At a glance
Born: August 16, 1954James Cameron's professional career began on Roger Corman’s Battle Beyond the Stars (1980), where he served as a production designer, matte artist and visual effects director of photography.
Interesting Note:
Cameron attended Fullerton College (now California State University, Fullerton).
He and his wife, Suzy Amis, share five children.
Titanic facts: It's 14 Academy Award nominations equaled the record held by All About Eve (1950), while its Oscar wins (11) matched Ben-Hur's record haul in 1959 (also achieved in 2003 by Lord of the Rings: Return of the King). It won the important Oscar duo of Best Picture and Best Director. Cameron won a third Oscar as co-editor of the film.
James Cameron has a firm hand on the tiller of his own success. “The road to success is like Harold and the Purple Crayon. You draw it for yourself. You have to imagine it first, and then you have to draw it, and then you have to walk it.”
Growing up near Niagara Falls, Cameron was fascinated by the world around him. His mother had an artistic side, and his father was an electrical engineer, which created an interesting conflict: “You have a collision of left-and-right-hemisphere thinking, and I think I got equal parts of both.” He read voraciously, particularly science fiction and fantasy, loved Stanley Kubrick’s 2001: A Space Odyssey. A student at a very athletic high school, Cameron wasn’t particularly keen on sports, so when one of his favourite teachers decided the school needed a theatre arts program, he dove into this project. The group of students formed their own mini independent production company, building props, scenery, the stage and costumes. He credits this experience with helping him develop his strong and independent work ethic.
As a child, Cameron was always organizing his friends to build a go-kart, a tree house or a fort. He thinks he’s still doing the same thing now that he did when he was nine. “I’m just getting a bunch of kids to help me build a fort, except that now it takes $100 million, and the kids are all my age.”
When Cameron was 17, his father was offered a position at a company in California. Cameron took his love of building technical things, the arts, writing and science fiction, and enrolled at a local college to study physics. Conflicted about his direction in life, Cameron soon dropped out of college and began working as a machinist and truck driver.
When the film Star Wars was released, Cameron finally realized what he may have know all along: he wanted to tell stories through the medium of film. “What finally attracted me to film in such a definitive way was…it was the only place I could reconcile the need to tell stories and to work in a visual arts medium, and the desire to understand things at a technological level and my fascination with engineering and technology.” He began a course of self-directed study of the technology of special effects, optical printing, and front and rear projection. He took his small savings account and spent it on photography equipment and borrowed money to produce a short film.

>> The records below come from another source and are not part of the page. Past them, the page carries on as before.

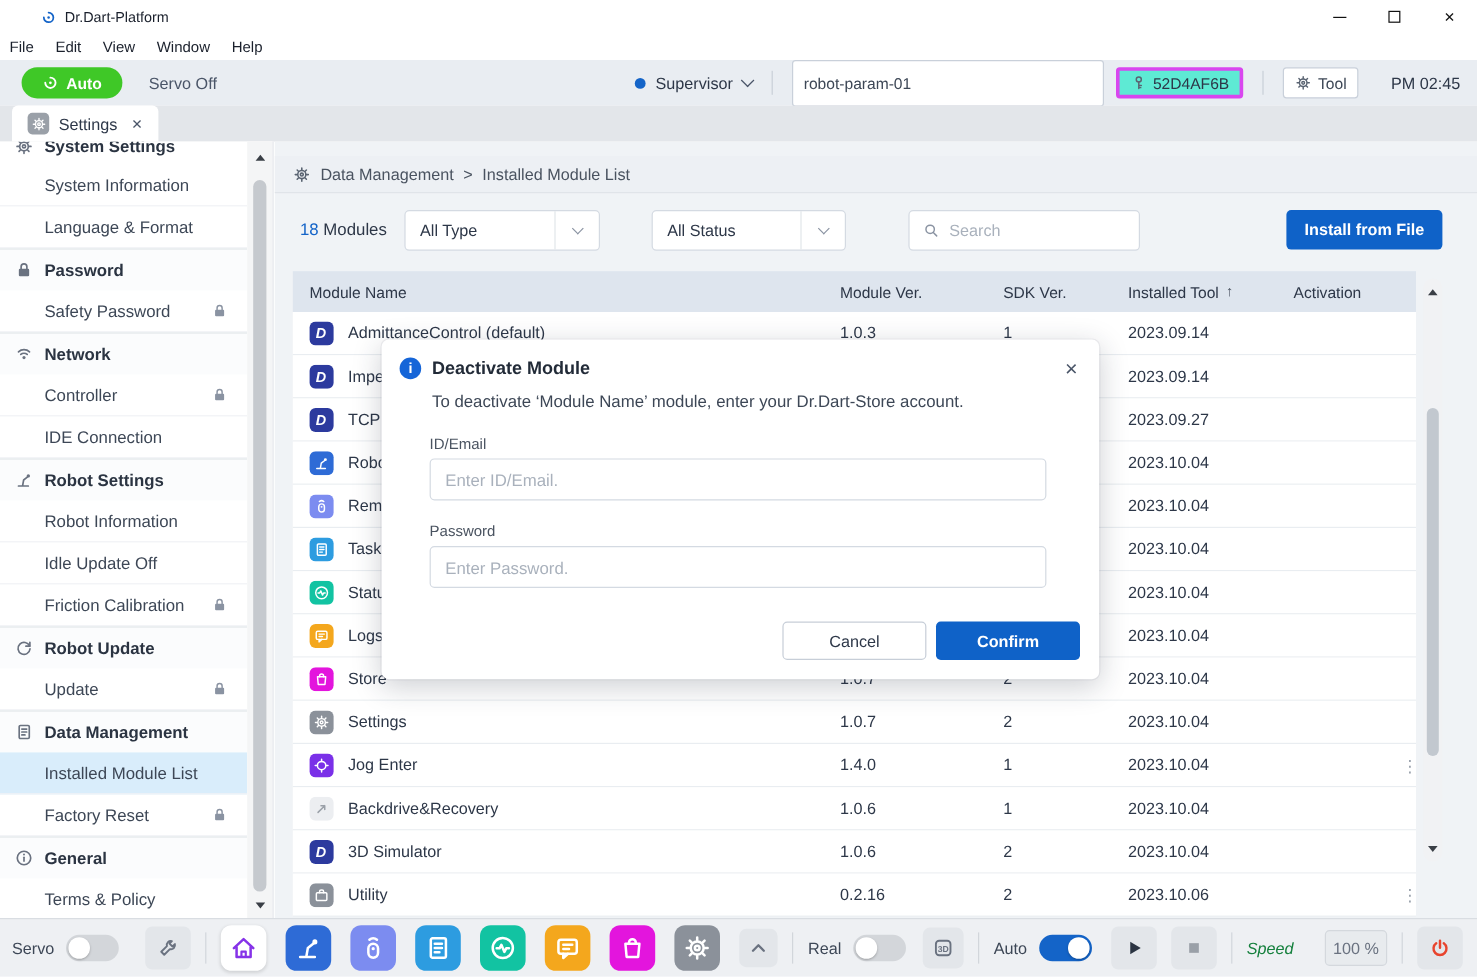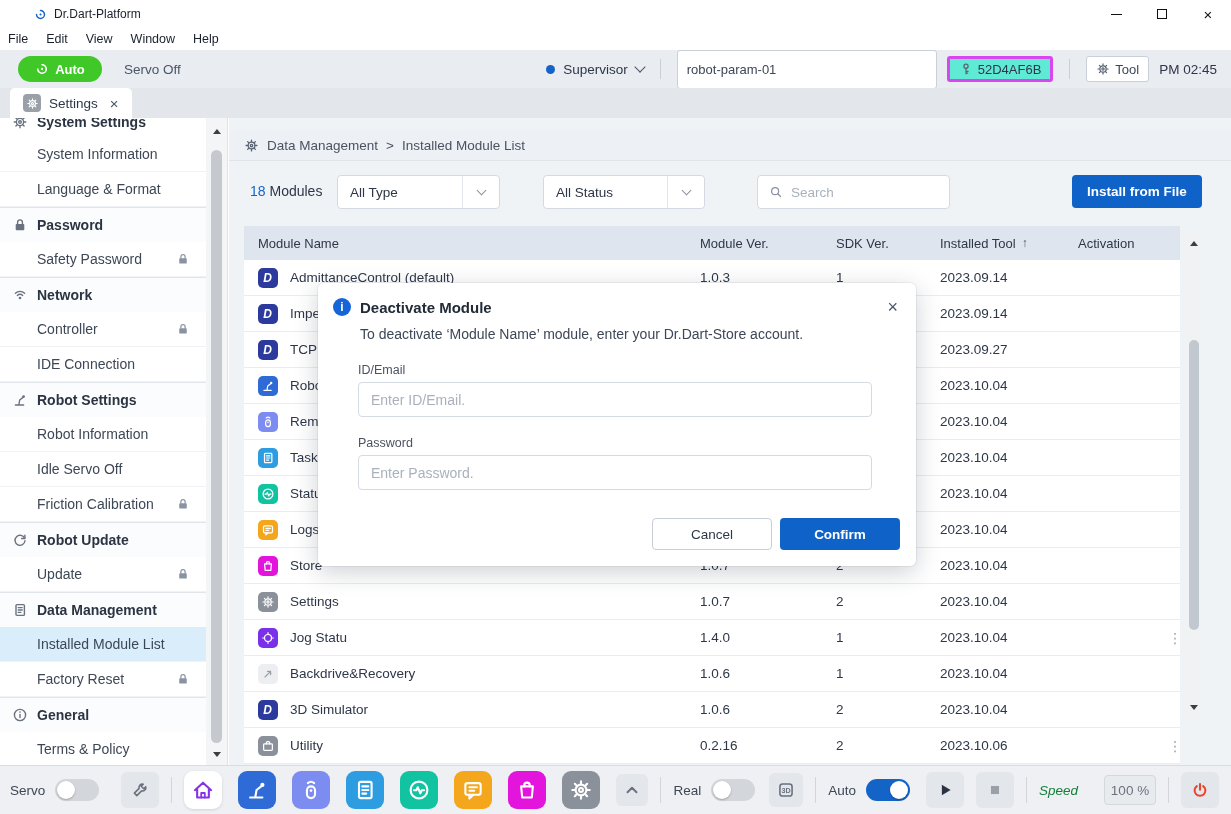"PM 02:45" #clock { margin-left: 0 -> 17px }
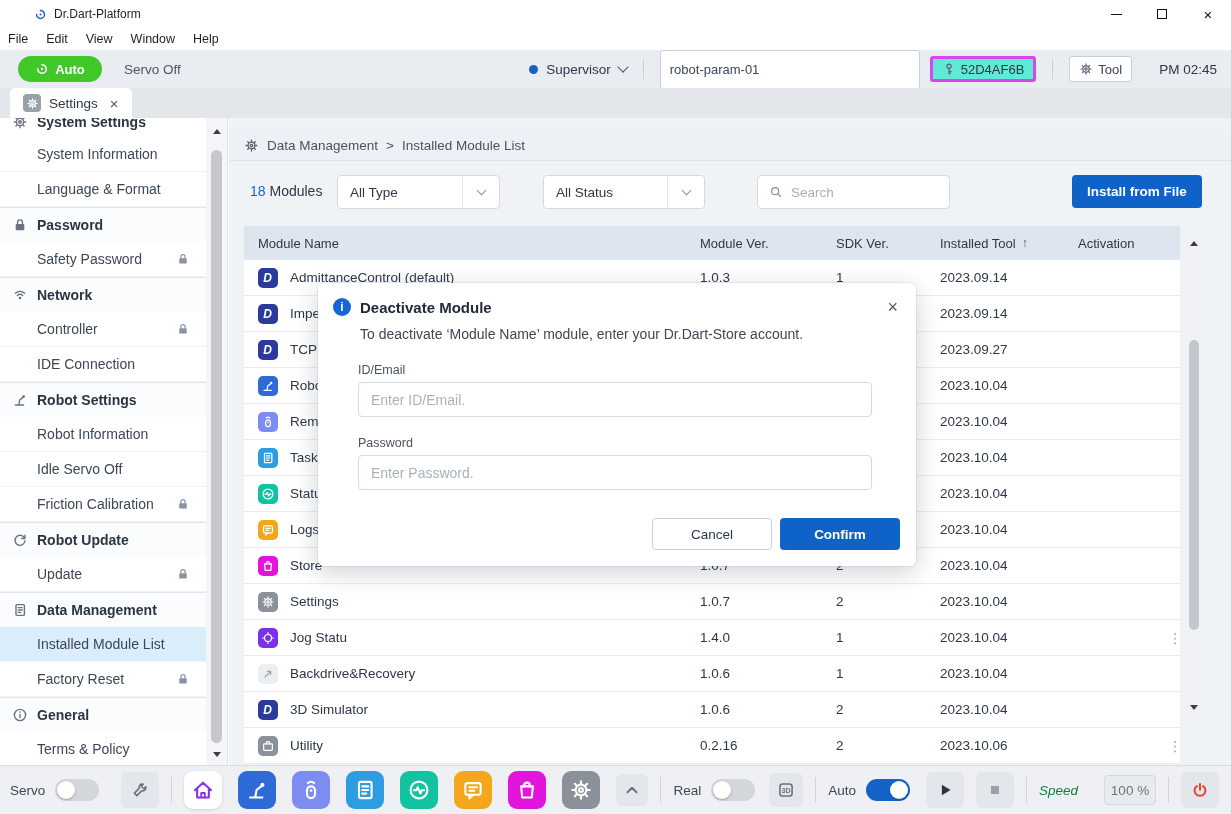"Idle Servo Off" span { text: Servo -> Update }
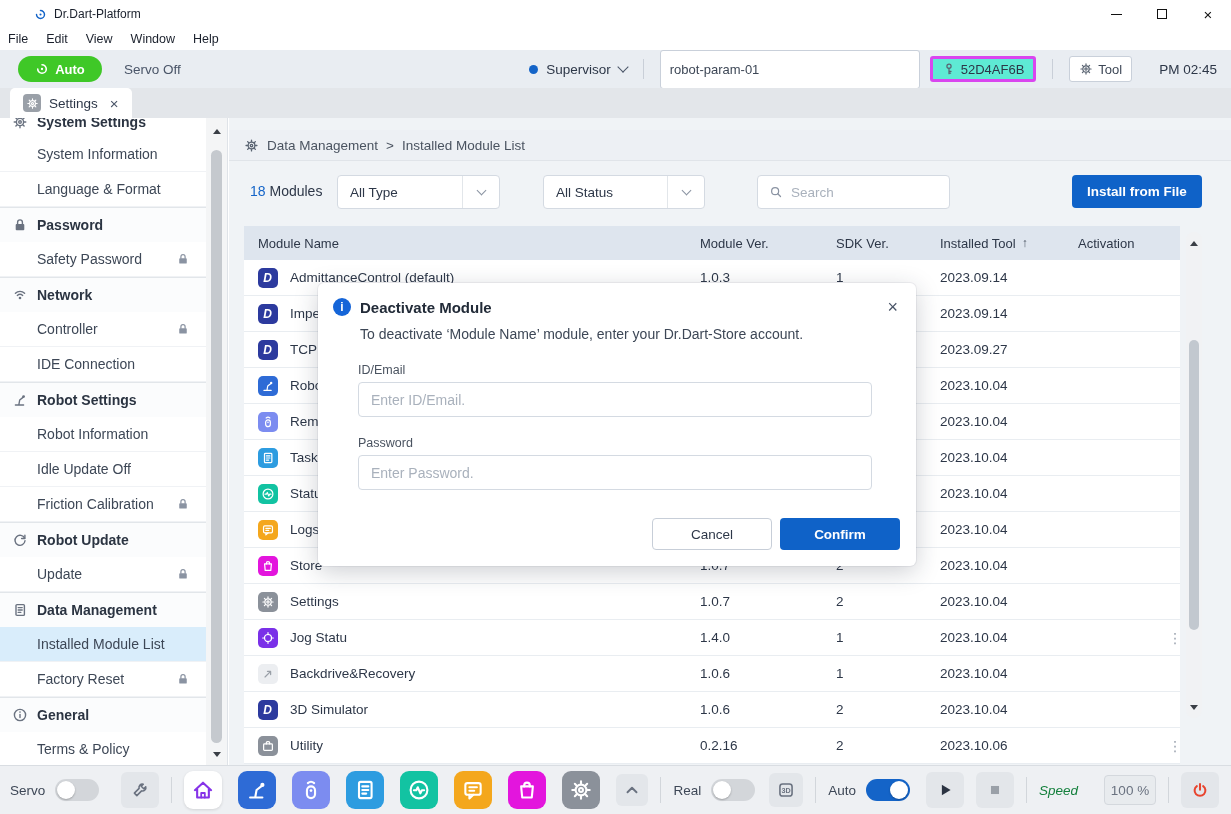"Jog Statu" span { text: Statu -> Enter }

His professional career began on Roger Corman’s Battle Beyond the Stars (1980), where he served as a production designer, matte artist and visual effects director of photography. When the production fell behind, Cameron asked Corman if he could second direct Galaxy of Terror (1981). “In the filmmaking business, no one ever gives you anything. Nobody ever taps you on the shoulder and says, ‘You know, I really admire the way you talk and the way you draw, and I think you’d made a good director.” But Cameron was now a director.
Cameron wrote three scripts in 1983: Rambo: First Blood Part 2; Aliens; and The terminator, which he also directed. He directed Aliens (1986), and then wrote and directed The Abyss (1989). He wrote, produced and directed Terminator 2: Judgment Day (1991), True Lies (1994), and Titanic (1997).